In 1921, the architect Walter Gropius, founder of the Weimar Bauhaus, invited Kandinsky to Germany and he accepted the invitation.

The following year, he was teaching painting classes for beginners and trained professionals. Kandinsky dedicated himself to teaching them his theory of color with new elements of the psychology of form.

In 1926, he published his second theoretical book, Point and line to the planewhich described in detail his development of study forms. The work emphasized geometric shapes: triangle, circle, semicircle, straight line, curves and planes.

As he experimented with the use of color, his works would undergo new changes over time. Works from this era highlighted individual geometric elements that paved the way for cool colors.

In 1933, after the Bauhaus was closed by the Nazis, the painter settled in France.

Stay in the city of light

In Paris, he stayed in a small apartment while he carried out his creative activity. Most of his works from this period used original color compositions occasionally mixing sand with paint to give a rustic granular texture.

The paintings from his Parisian period have splendid color, rich invention, and charming humor.

“The work of art is born from the artist in a mysterious and secret way. From him he gains life and being.
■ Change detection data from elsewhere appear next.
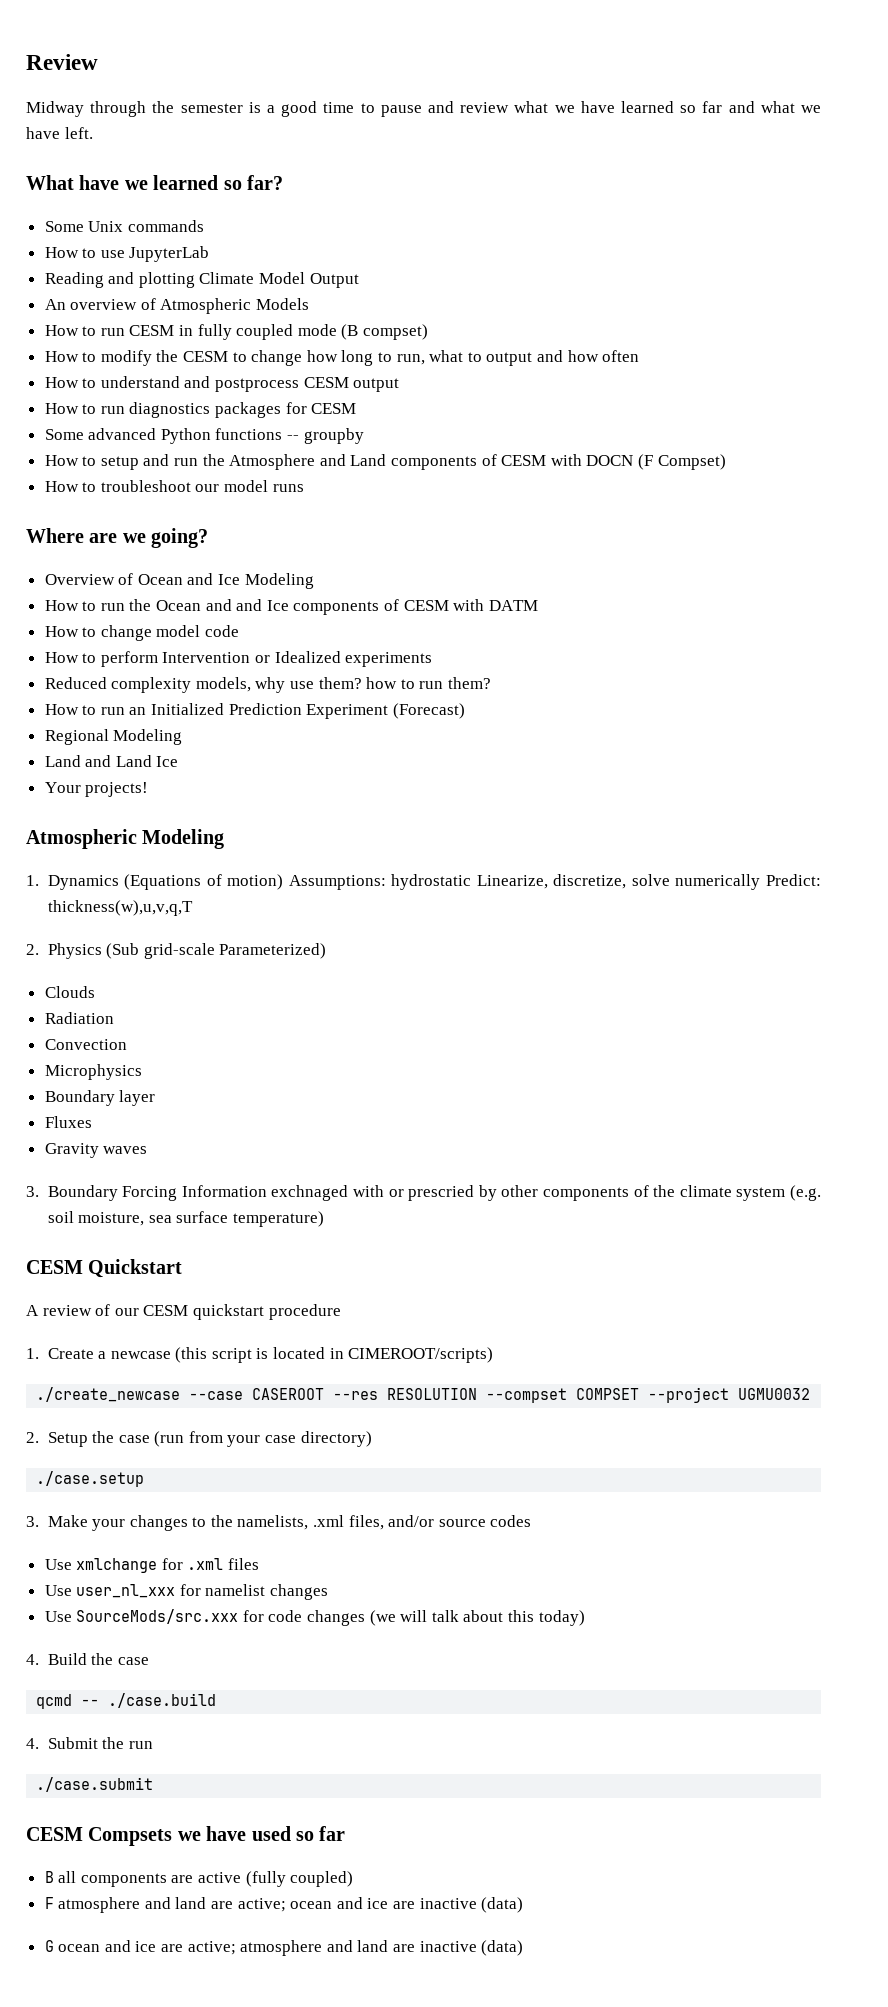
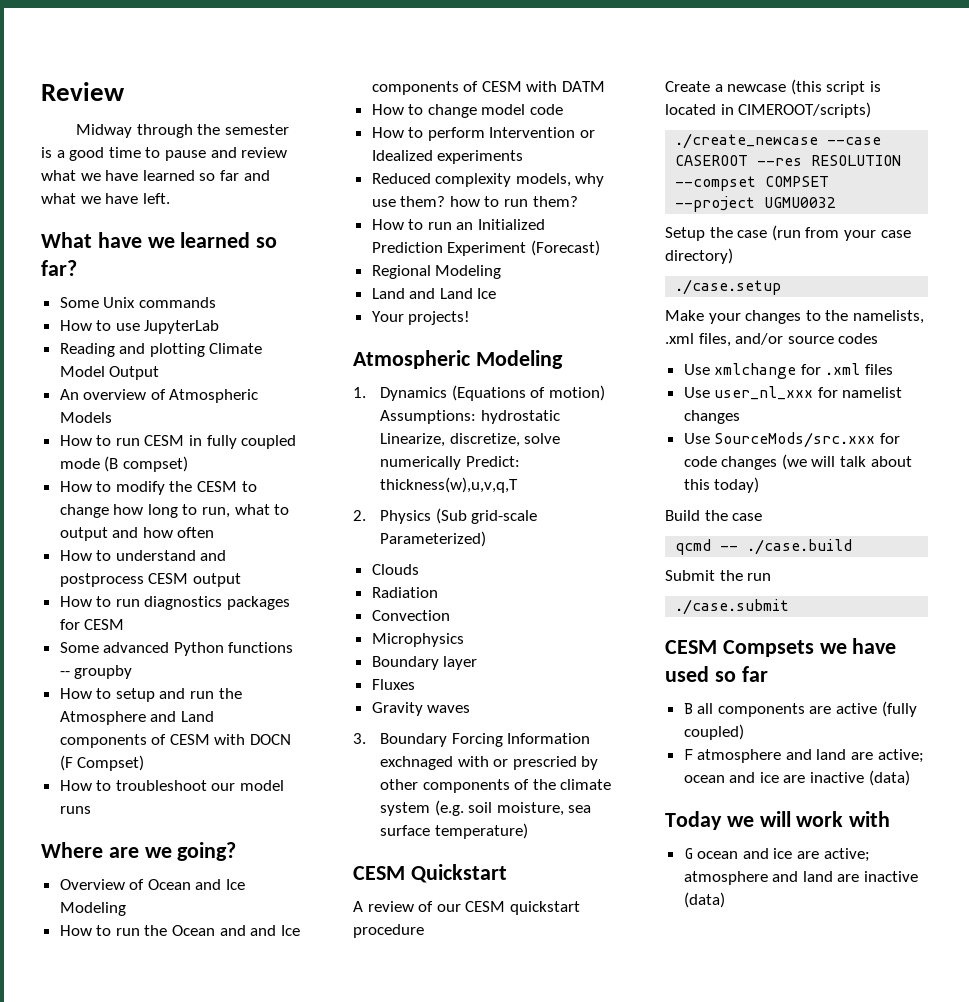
- 1. Create a newcase (this script is located in CIMEROOT/scripts)
+ Create a newcase (this script is located in CIMEROOT/scripts)
- 2. Setup the case (run from your case directory)
+ Setup the case (run from your case directory)
- 3. Make your changes to the namelists, .xml files, and/or source codes
+ Make your changes to the namelists, .xml files, and/or source codes
- 4. Build the case
+ Build the case
- 4. Submit the run
+ Submit the run
+ Today we will work with

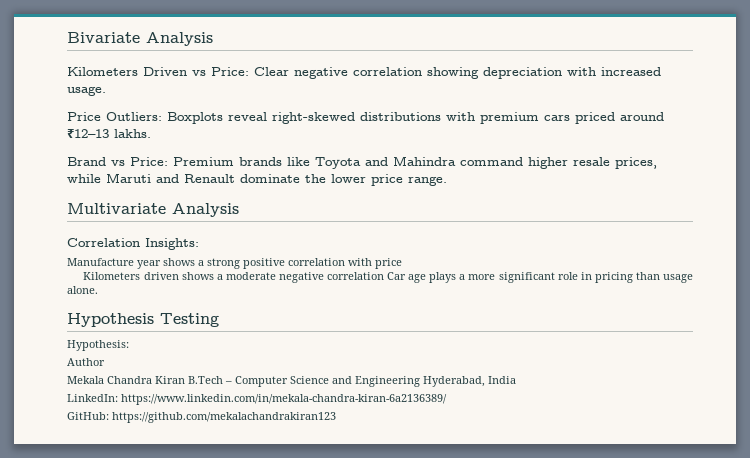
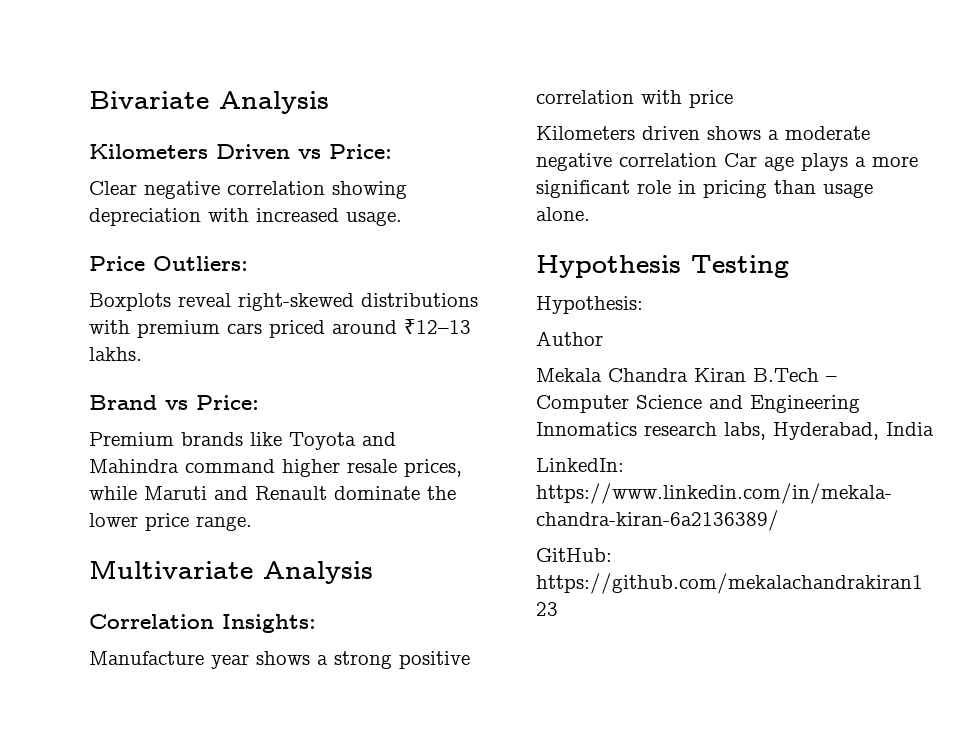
- Kilometers Driven vs Price: Clear negative correlation showing depreciation with increased usage.
+ Kilometers Driven vs Price:
+ Clear negative correlation showing depreciation with increased usage.
- Price Outliers: Boxplots reveal right-skewed distributions with premium cars priced around ₹12–13 lakhs.
+ Price Outliers:
+ Boxplots reveal right-skewed distributions with premium cars priced around ₹12–13 lakhs.
- Brand vs Price: Premium brands like Toyota and Mahindra command higher resale prices, while Maruti and Renault dominate the lower price range.
+ Brand vs Price:
+ Premium brands like Toyota and Mahindra command higher resale prices, while Maruti and Renault dominate the lower price range.
- Mekala Chandra Kiran B.Tech – Computer Science and Engineering Hyderabad, India
+ Mekala Chandra Kiran B.Tech – Computer Science and Engineering Innomatics research labs, Hyderabad, India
Nor is his existence casual and inconsequential, but it has a defined and resolved force, similar in his material and spiritual life.”

-Wassily Kandinsky-

In July 1937, accompanied by other artists of the time, he presented his work at the Degenerate Art Exhibition in Munich.. Although the exhibition was well attended, 57 of his works were confiscated by the Nazis.

The master of color and abstraction died of cerebrovascular disease in Neuilly-sur-Seine, France, on December 13, 1944. But his memory lives on in his work and his paintings will always be immortal.

Kandinsky continues to be greatly admired for his paintings and for being the creator of abstract art.. He invented a language of abstract forms with which he replaced the forms of nature.

He wanted to reflect the universe in his own visionary world. He felt that painting possessed the same power as music; and that the line and color had to correspond to the vibrations of the human soul.